>>

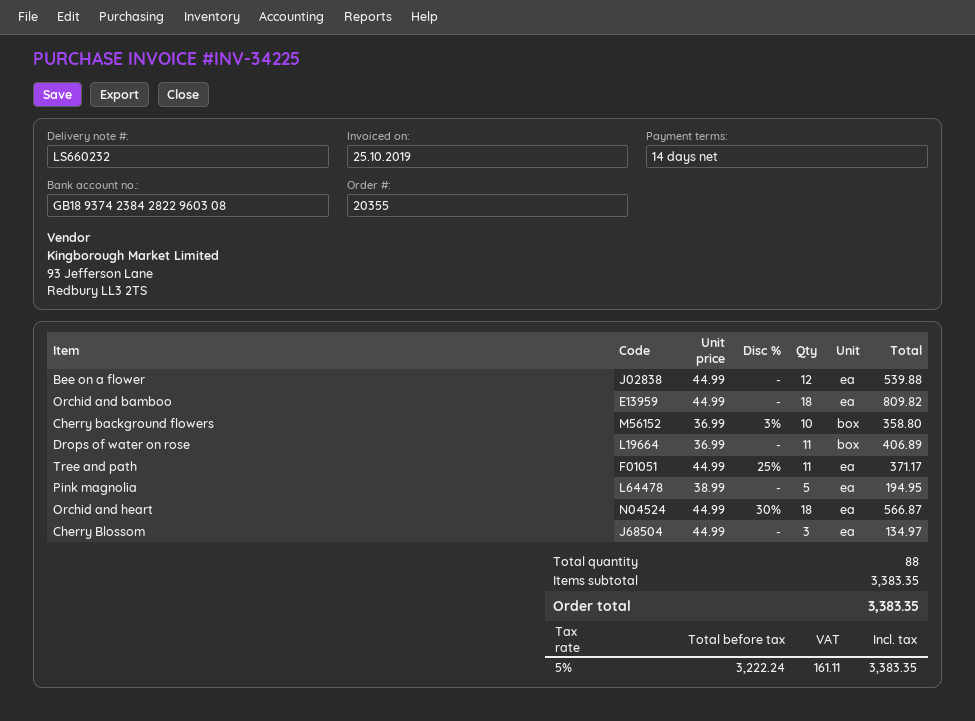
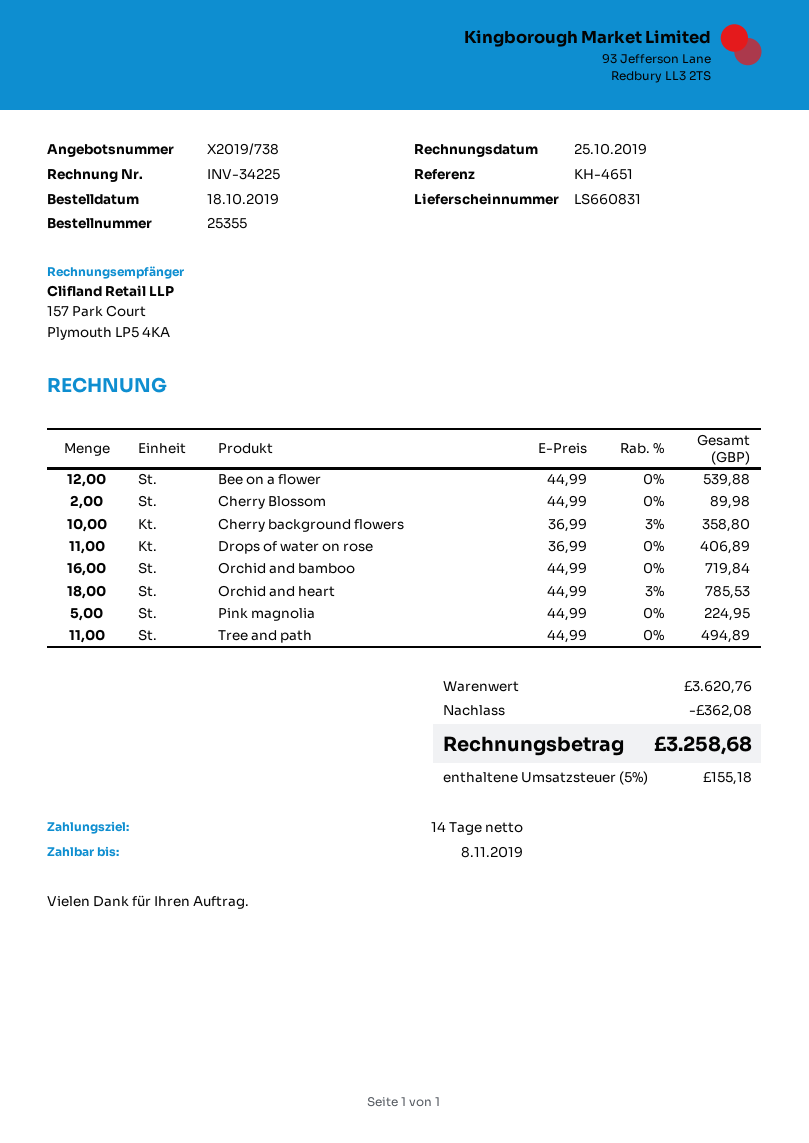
order number: 20355 -> 25355
delivery note number: LS660232 -> LS660831
Orchid and bamboo: 18 x 44.99 = 809.82 -> 16 x 44.99 = 719.84
Tree and path: 11 x 44.99 - 25% = 371.17 -> 11 x 44.99 = 494.89
Pink magnolia: 5 x 38.99 = 194.95 -> 5 x 44.99 = 224.95
Orchid and heart: 18 x 44.99 - 30% = 566.87 -> 18 x 44.99 - 3% = 785.53
Cherry Blossom: 3 x 44.99 = 134.97 -> 2 x 44.99 = 89.98
subtotal: 3383.35 -> 3620.76
discount: none -> 362.08
tax: 5% = 161.11 -> 5% = 155.18
total: 3383.35 -> 3258.68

<<

[Exercise goal] Review the preceding data and report every line that includes the string "Orchid".

[Solution for this problem]
Orchid and bamboo: 18 x 44.99 = 809.82 -> 16 x 44.99 = 719.84
Orchid and heart: 18 x 44.99 - 30% = 566.87 -> 18 x 44.99 - 3% = 785.53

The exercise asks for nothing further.